• **INSTRUCTIONS TO FOLLOW**
Without reproducing any picture, copy the records word for word.

• **Edit tracking data**
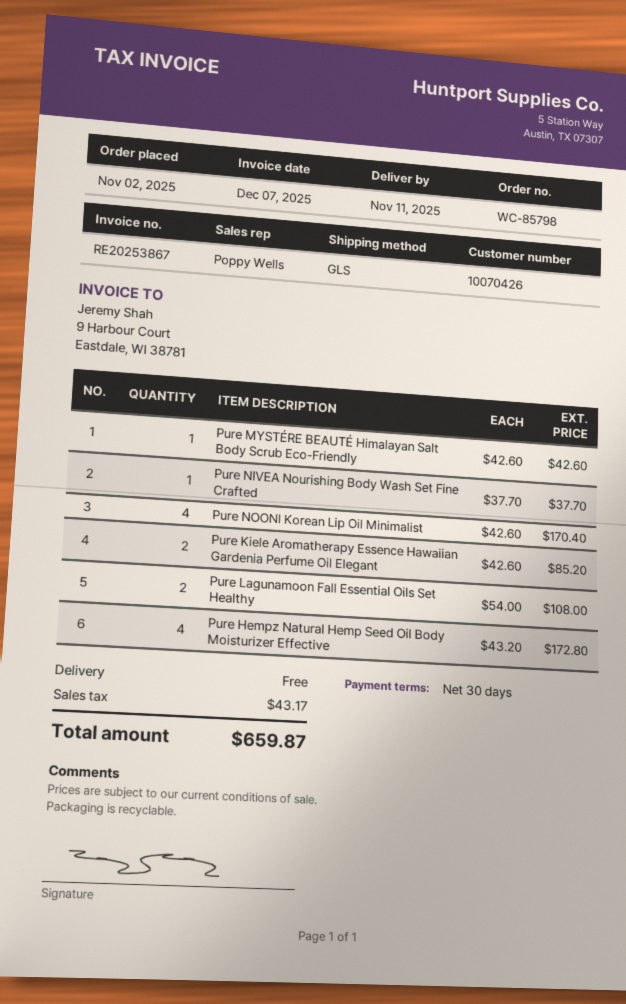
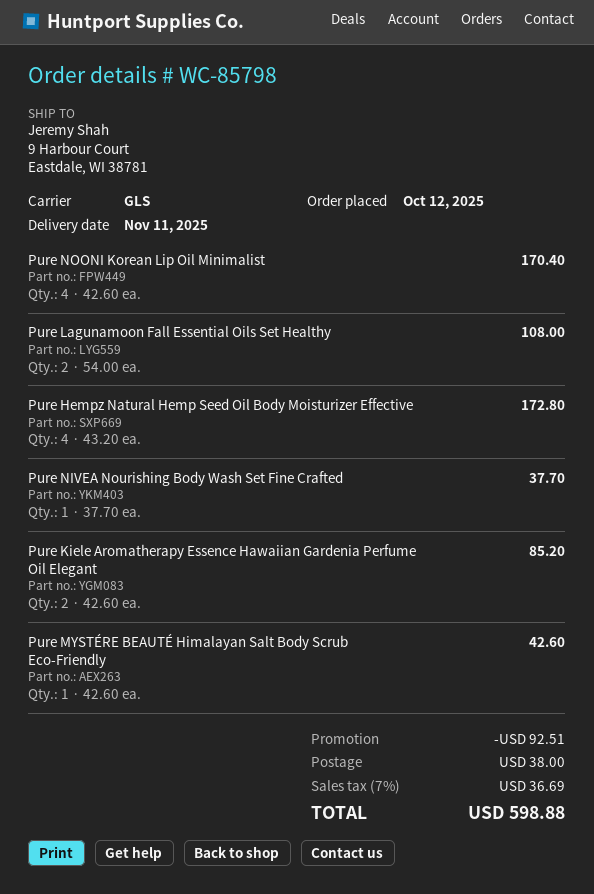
order date: 2025-11-02 -> 2025-10-12
discount: none -> 92.51
shipping: 0.00 -> 38.00
tax: 43.17 -> 36.69
total: 659.87 -> 598.88

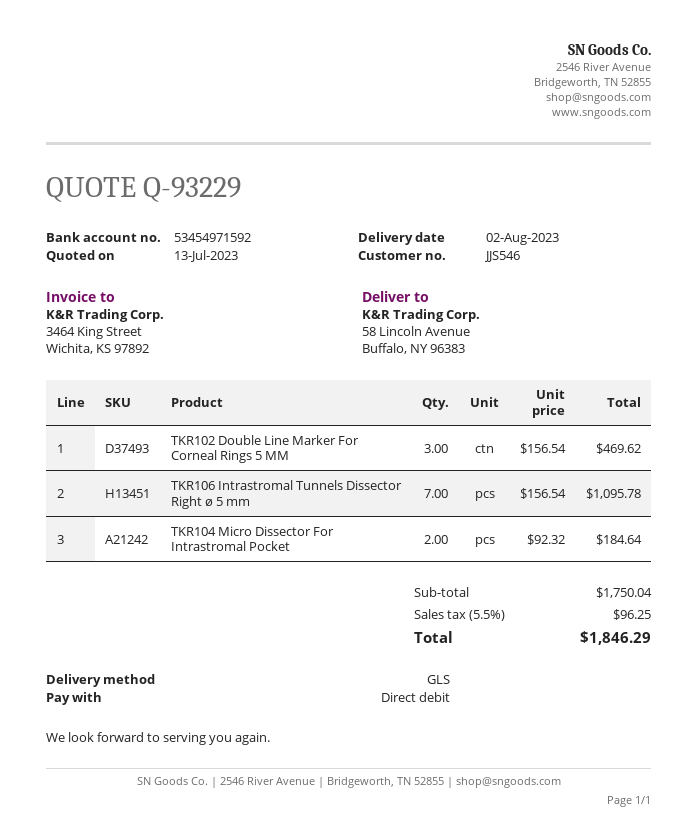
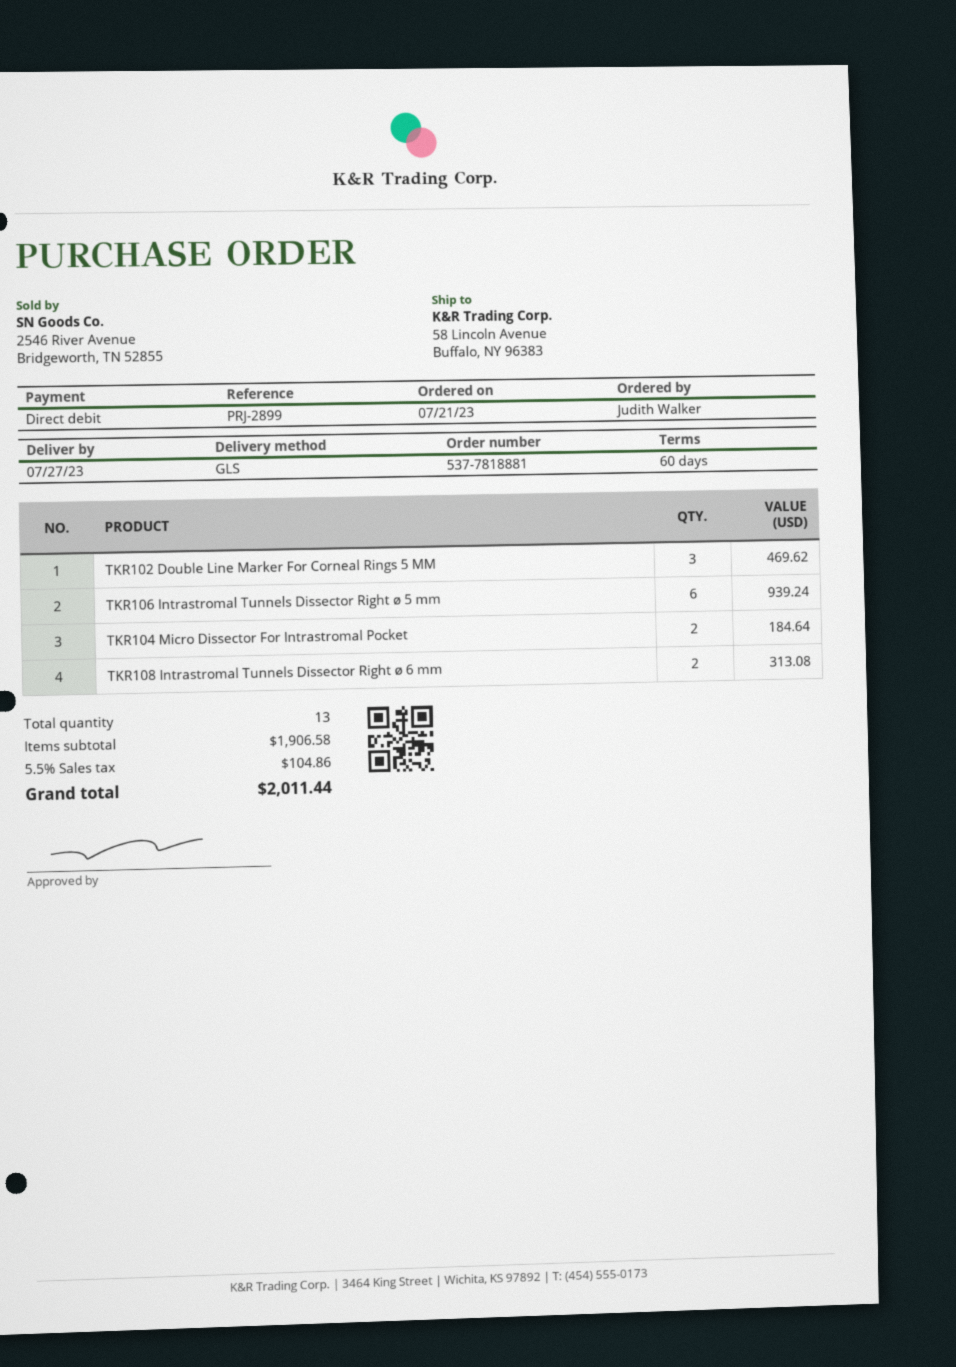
delivery date: 2023-08-02 -> 2023-07-27
TKR106 Intrastromal Tunnels Dissector Right ø 5 mm: 7 for 1095.78 -> 6 for 939.24
TKR108 Intrastromal Tunnels Dissector Right ø 6 mm: none -> 2 for 313.08
subtotal: 1750.04 -> 1906.58
tax: 5.5% = 96.25 -> 5.5% = 104.86
total: 1846.29 -> 2011.44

• **REPLY TO THE TASK**
order date: 2025-11-02 -> 2025-10-12
discount: none -> 92.51
shipping: 0.00 -> 38.00
tax: 43.17 -> 36.69
total: 659.87 -> 598.88

delivery date: 2023-08-02 -> 2023-07-27
TKR106 Intrastromal Tunnels Dissector Right ø 5 mm: 7 for 1095.78 -> 6 for 939.24
TKR108 Intrastromal Tunnels Dissector Right ø 6 mm: none -> 2 for 313.08
subtotal: 1750.04 -> 1906.58
tax: 5.5% = 96.25 -> 5.5% = 104.86
total: 1846.29 -> 2011.44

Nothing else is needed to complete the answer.